Saturday, April 28, 2012


We've been anchored all week on the less populated north side of Guanaja.  Have done a few dives, featuring spectacular rock formations and swim-throughs- which sometimes turn into slither-throughs.  It's pristine and unvisited, though its hammering in 1998 by Hurricane Mitch means there's not much mature coral.  Kayakers, divers, and fly fishermen manage to find it.  There's one resort, George and Ginger's place, that provides lodging and some very nice food.  Their vegetable garden is worth the trip.


more pix!

Tuesday, April 24, 2012


Above, the Guanaja compact station.


Yesterday there was a barbecue on Housesitting Cay- an elaborate private island where two Brit cruisers are housesitting.  It was a wonderful treat to sit on the terrace all afternoon nibbling, and, in most cases, drinking rum cocktails.  I personally enjoy glimpses of such first-world amenities as wood floors, granite kitchen islands, and walls of matching towels (clean).  A dozen cruisers and locals mingled with two amiable guard dogs and a visiting kitten.


more pix!

Thursday, April 19, 2012


The web assures us that Dunbar Rock is, quite simply, the best vacation lodging on Guanaja Island, but from here it looks more like a deserted snorkel spot.  Yesterday we went into the town- a few crowded streets built right on the water, away from the main island.  Very friendly, and certainly not like anyplace else.

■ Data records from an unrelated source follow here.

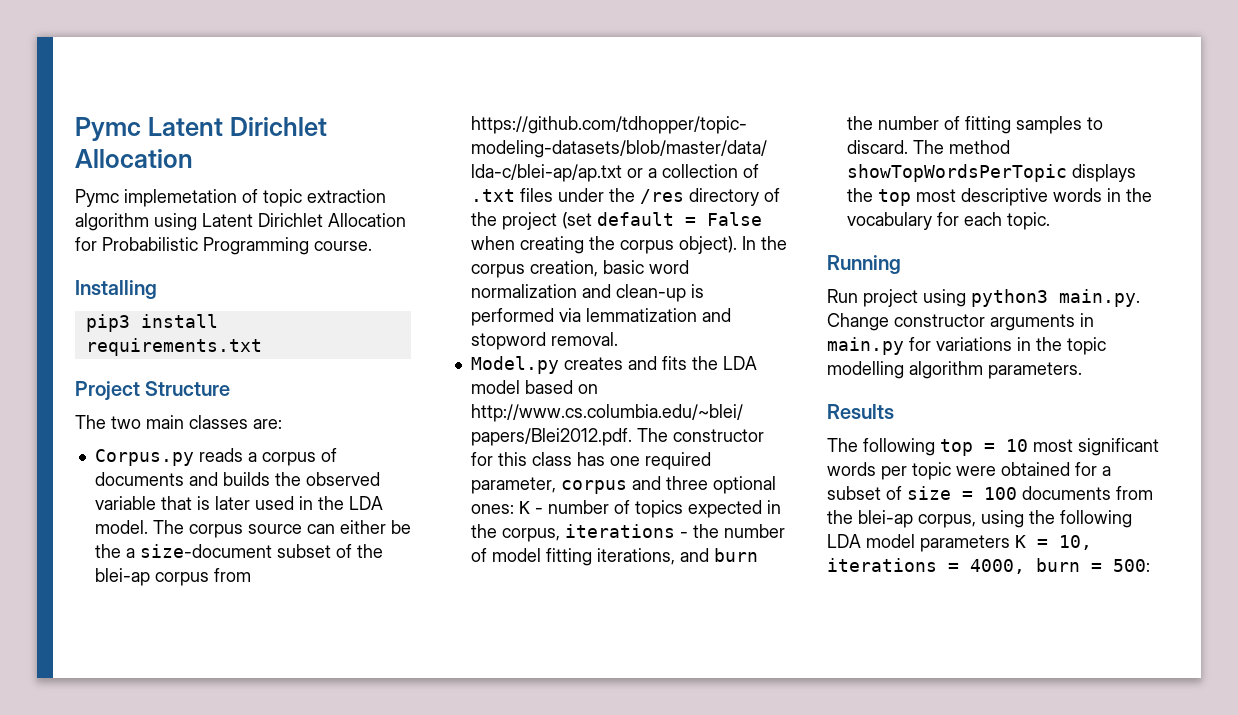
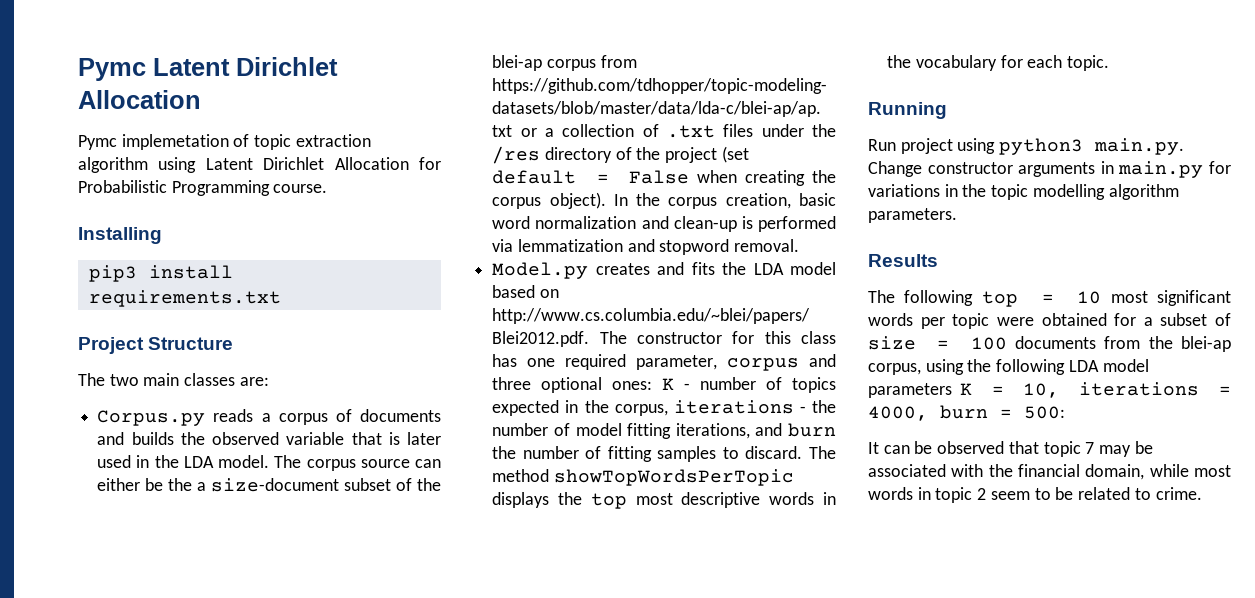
+ It can be observed that topic 7 may be associated with the financial domain, while most words in topic 2 seem to be related to crime.

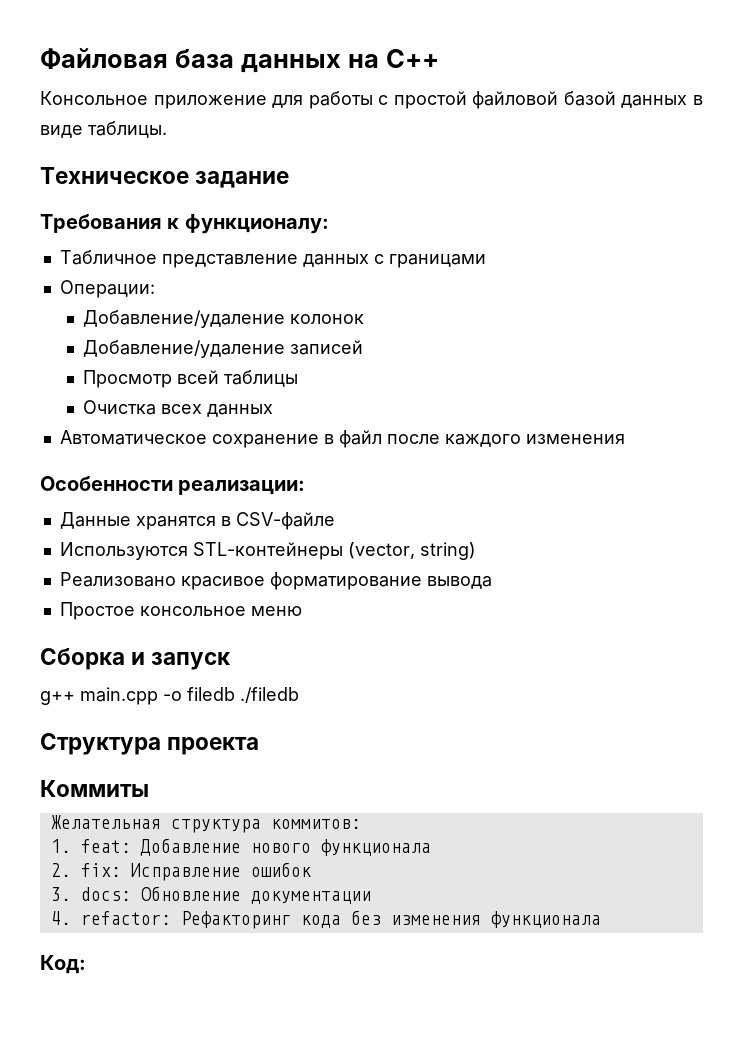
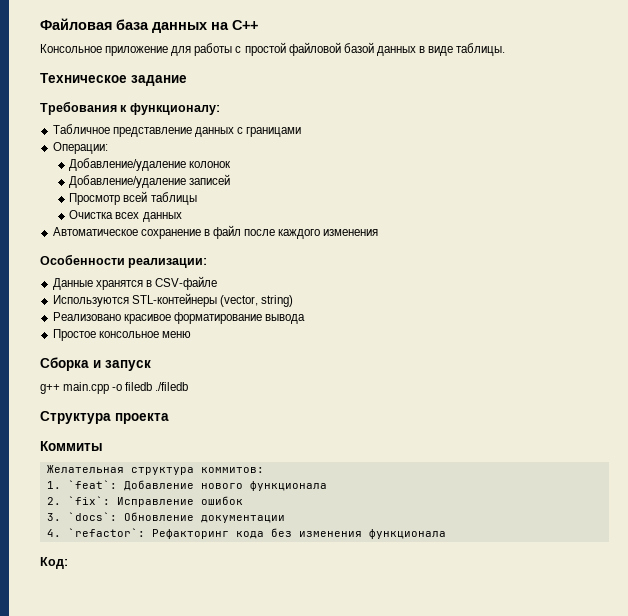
- 1. feat: Добавление нового функционала
+ 1. `feat`: Добавление нового функционала
- 2. fix: Исправление ошибок
+ 2. `fix`: Исправление ошибок
- 3. docs: Обновление документации
+ 3. `docs`: Обновление документации
- 4. refactor: Рефакторинг кода без изменения функционала
+ 4. `refactor`: Рефакторинг кода без изменения функционала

We were planning to move to the north side of the island tomorrow- but the winds are about to shift to the north, making for rough water on that side.  And it's nice here.  The town is interesting, the swimming's good, and we can work all the bugs out of our computer before leaving the internet behind.


more pix!

Tuesday, April 17, 2012


Creature of the day:  Sharptail Eel


We frequently see Morays, but never a sea snake.  This guy was in very quiet spot in the Pigeon Cays- no snorkelers or divers about, we realized, because the current's too strong for anything but drift diving.  We watched him for a few minutes before Lorenzo touched him, and he can move really fast.

Monday, April 16, 2012


Hanging in Guanaja, a perfect little island that looks like a Sierra foothill poking up out of the Caribbean Sea.  Many Germans here with a fabulous restaurant 300 yds away, sauerbraten and sausages and spaetzle and homemade sauerkraut, all served to the dulcet tones of the German language.  I like it here.



Sunday, April 15, 2012

Creature of the day:  Creole Wrasse


The most ubiquitous fish in Roatan, these guys turn up at any depth, usually schooling with companions of their own size.  The color patch on their back gets more intense with age, so the small ones are all blue, usually with a black spot on the nose and white lips.

Friday, April 13, 2012



Creature of the day:  Peacock Flounder


Wow, this guy was great- for a second, I thought the ledge was moving!


This is a flounder that has clearly mastered camouflage.  We approached him, and he moved a couple of inches, brightening his colors- especially the blues.  As soon as he settled in the new spot, his color immediately toned down to blend in again with the coral.

Wednesday, April 11, 2012


We've adapted to the pace at Calabash, wandering through the mangroves to get to dive spots, groceries, the Gasolinera.  Today, we're going to Calvin's Crack, a lovely underwater garden.  Tomorrow, perhaps we'll move to the next cove.  And then the next island- Guanaja.


Saturday, April 7, 2012

Semana Santa on Roatan!  Everyone goes to the beach- the jet skis come out, and the powerboats.  My favorite, full of kids, is named DADDY GIRL'S.  They're frying pork at the little grocery store on the canal, plates of lunch for $2.50.  We found a place that rents dive tanks, so are ready for adventure- or at least some more coral.

Thursday, April 5, 2012

We started moving!
now we're in Calabash Bight on the east end of Roatan.  It's a very quiet inlet, currently four boats near a small marina where they cook dinner two nights a week.  Yesterday, we toured the mangrove channels nearby, trawling for groceries.  Today we might look for somebody with dive tanks.